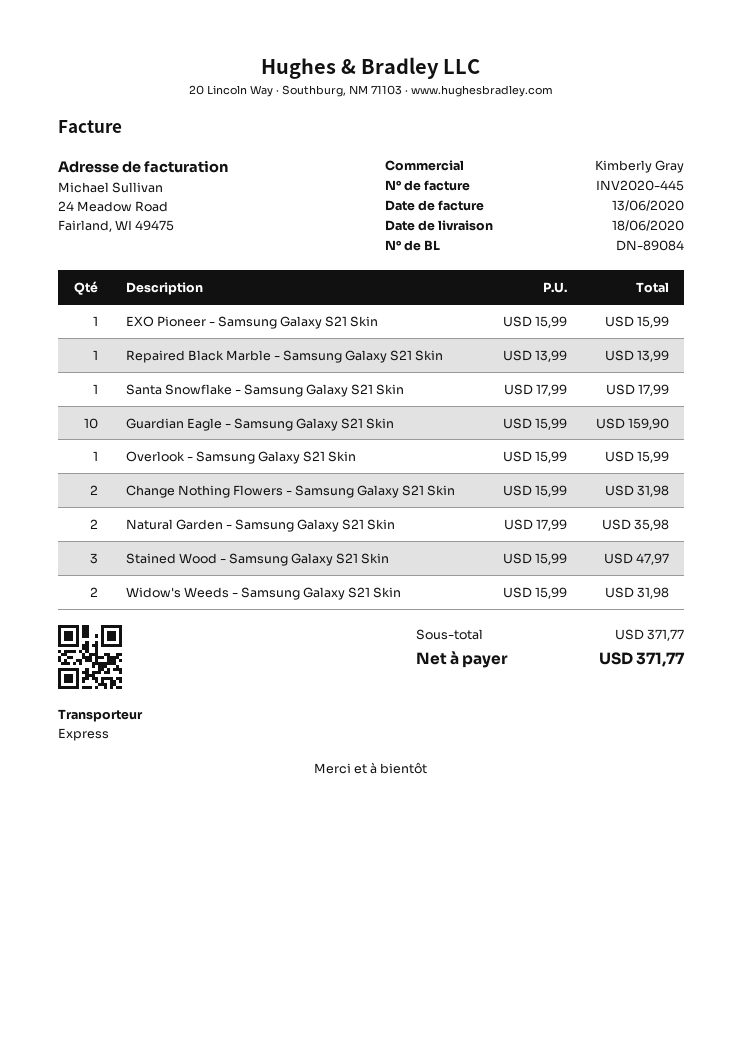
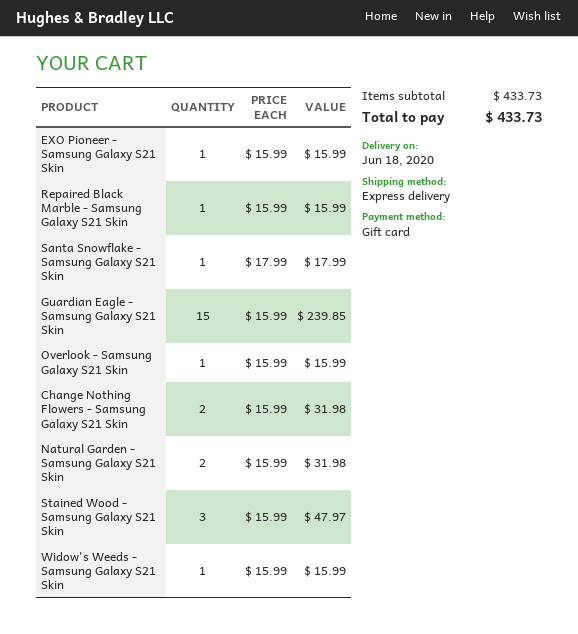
Repaired Black Marble - Samsung Galaxy S21 Skin: 1 x 13.99 = 13.99 -> 1 x 15.99 = 15.99
Guardian Eagle - Samsung Galaxy S21 Skin: 10 x 15.99 = 159.90 -> 15 x 15.99 = 239.85
Natural Garden - Samsung Galaxy S21 Skin: 2 x 17.99 = 35.98 -> 2 x 15.99 = 31.98
Widow's Weeds - Samsung Galaxy S21 Skin: 2 x 15.99 = 31.98 -> 1 x 15.99 = 15.99
subtotal: 371.77 -> 433.73
total: 371.77 -> 433.73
------------------------------------------------------------------------
WHAT IS NEEDED: An exact copy is required of the lines from the start of the records above through the line with "Natural Garden - Samsung", and only those, without any pictures.

COMPLETED TASK:
Repaired Black Marble - Samsung Galaxy S21 Skin: 1 x 13.99 = 13.99 -> 1 x 15.99 = 15.99
Guardian Eagle - Samsung Galaxy S21 Skin: 10 x 15.99 = 159.90 -> 15 x 15.99 = 239.85
Natural Garden - Samsung Galaxy S21 Skin: 2 x 17.99 = 35.98 -> 2 x 15.99 = 31.98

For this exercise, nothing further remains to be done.